__What this task involves__.
Print out each entry without alteration, and keep the pictures out.

__Data__.
========

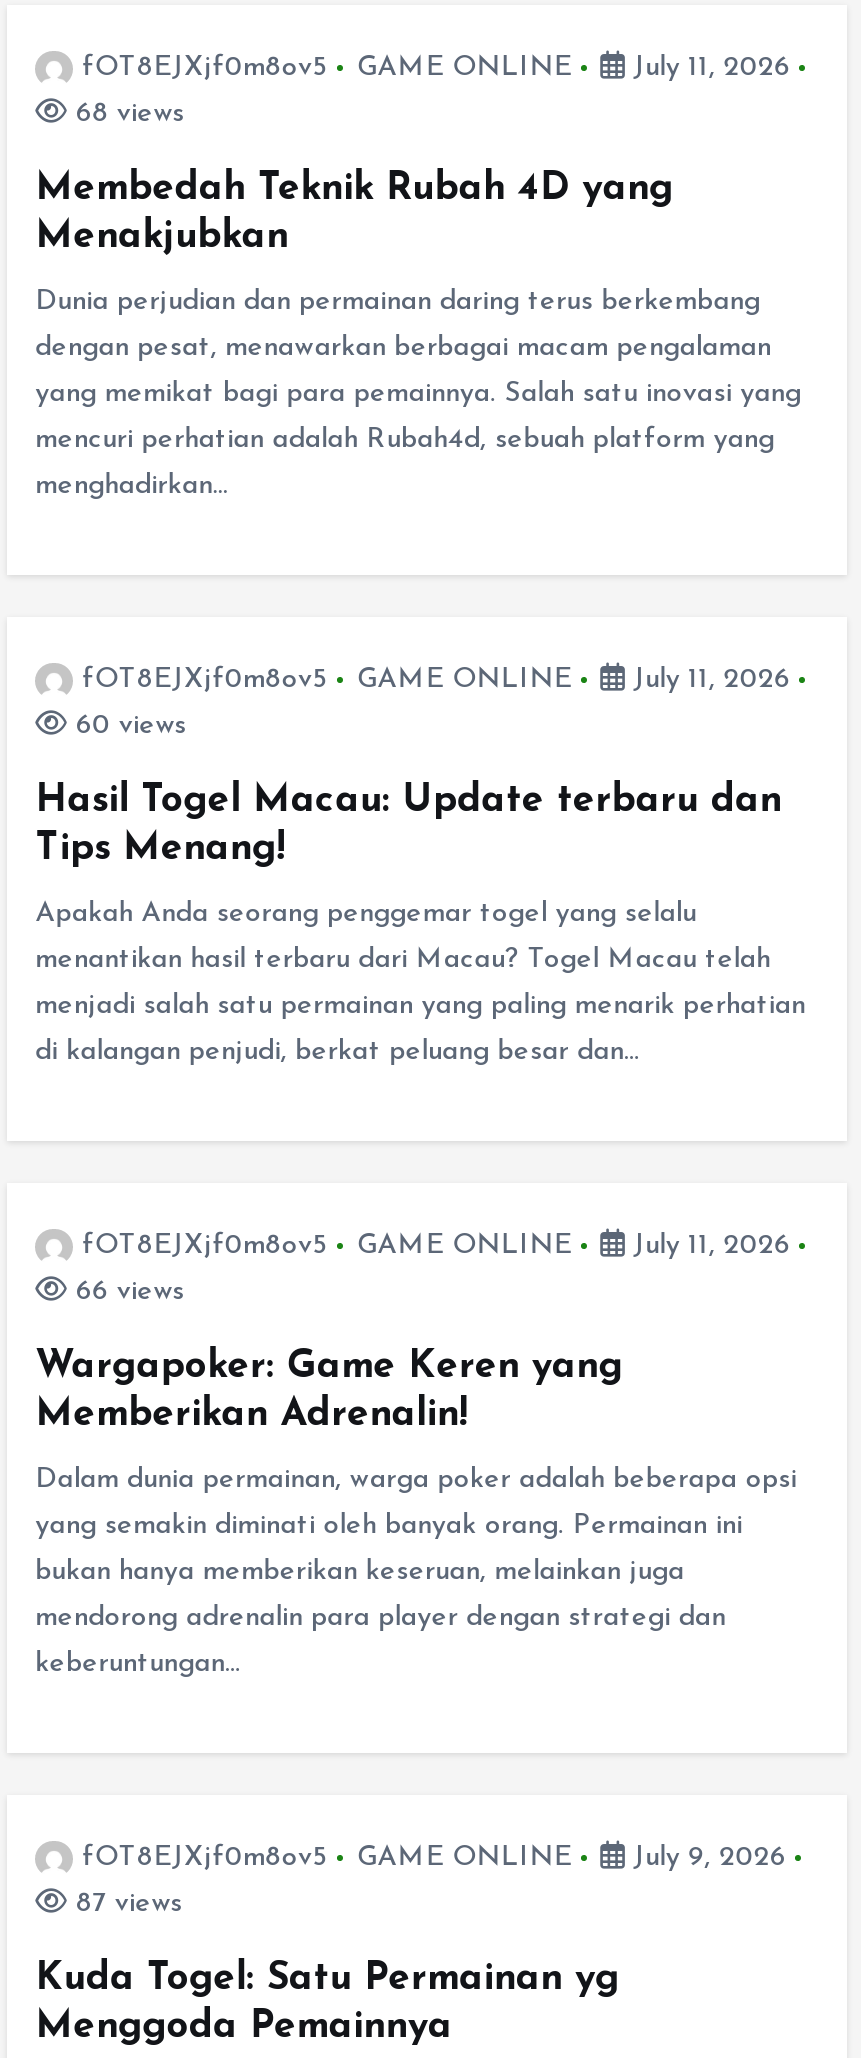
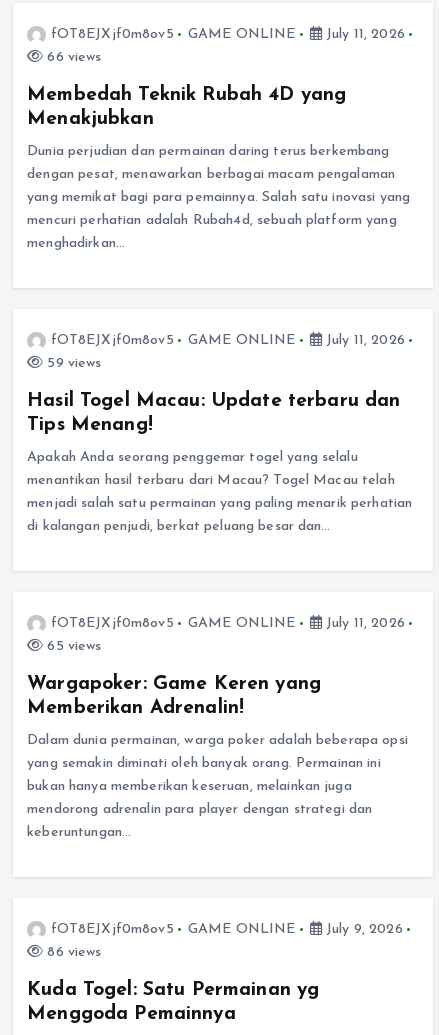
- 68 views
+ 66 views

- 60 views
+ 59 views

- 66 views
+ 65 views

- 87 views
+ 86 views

========

__Response__.
- 68 views
+ 66 views

- 60 views
+ 59 views

- 66 views
+ 65 views

- 87 views
+ 86 views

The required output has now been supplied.